## Try it
The job is to find each line in the entries holding the string "width" and copy that line.

## Data shown
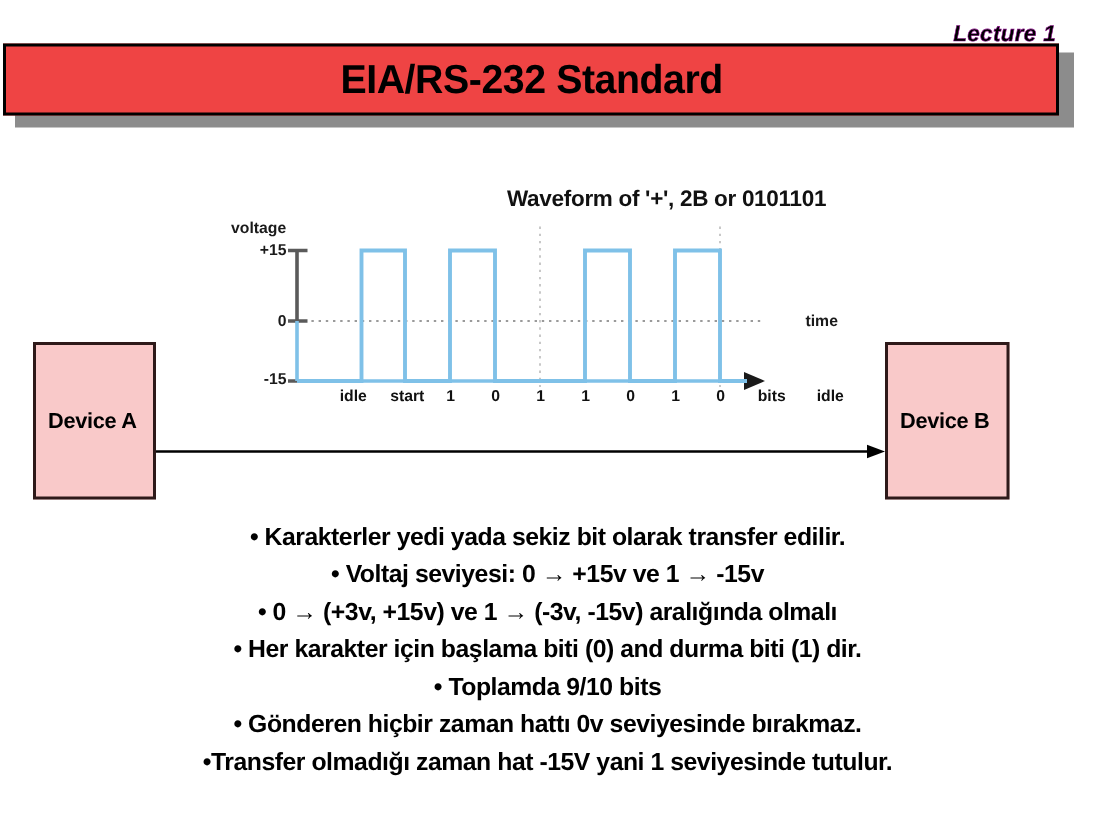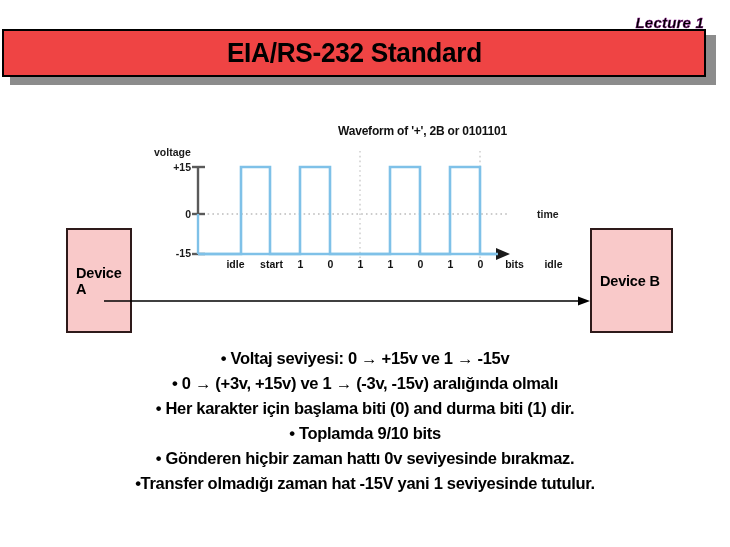--- a/index.html
+++ b/index.html
@@ -75,7 +75,7 @@
     position: absolute;
     left: 190px;
     top: 4px;
-    font-size: 12px;
+    font-size: 15px;
     font-weight: bold;
     color: #111111;
     white-space: nowrap;

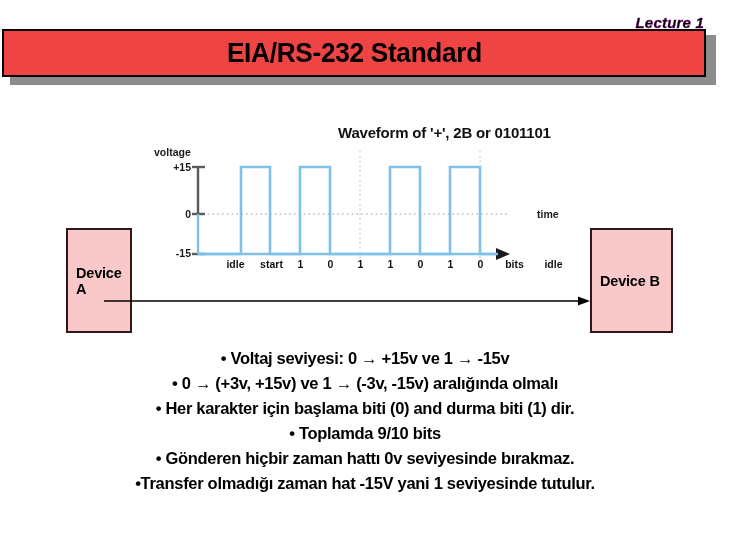--- a/index.html
+++ b/index.html
@@ -142,7 +142,7 @@
     padding-left: 8px;
     letter-spacing: -0.2px;
   }
-  #device-a-box { left: 22px;  top: 228px; width: 66px;  height: 105px; margin-left: 44px; }
+  #device-a-box { left: 22px;  top: 228px; width: 82px;  height: 105px; }
   #device-b-box { left: 590px; top: 228px; width: 83px;  height: 105px; }
 
   #device-link {

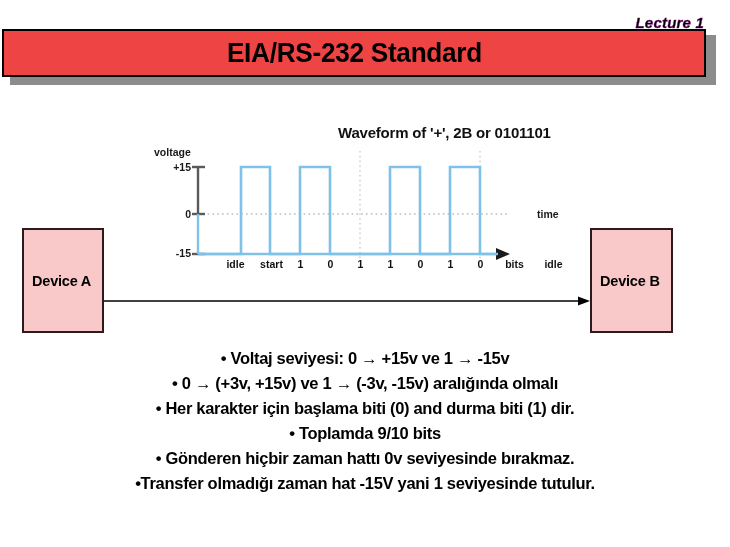--- a/index.html
+++ b/index.html
@@ -249,6 +249,7 @@
 </svg>
 
 <div id="bullet-list">
+  <div class="bullet-line">• Karakterler yedi yada sekiz bit olarak transfer edilir.</div>
   <div class="bullet-line">• Voltaj seviyesi: 0 → +15v ve 1 → -15v</div>
   <div class="bullet-line">• 0 → (+3v, +15v) ve 1 → (-3v, -15v) aralığında olmalı</div>
   <div class="bullet-line">• Her karakter için başlama biti (0) and durma biti (1) dir.</div>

## Exercise answer
-  #device-a-box { left: 22px;  top: 228px; width: 66px;  height: 105px; margin-left: 44px; }
+  #device-a-box { left: 22px;  top: 228px; width: 82px;  height: 105px; }
   #device-b-box { left: 590px; top: 228px; width: 83px;  height: 105px; }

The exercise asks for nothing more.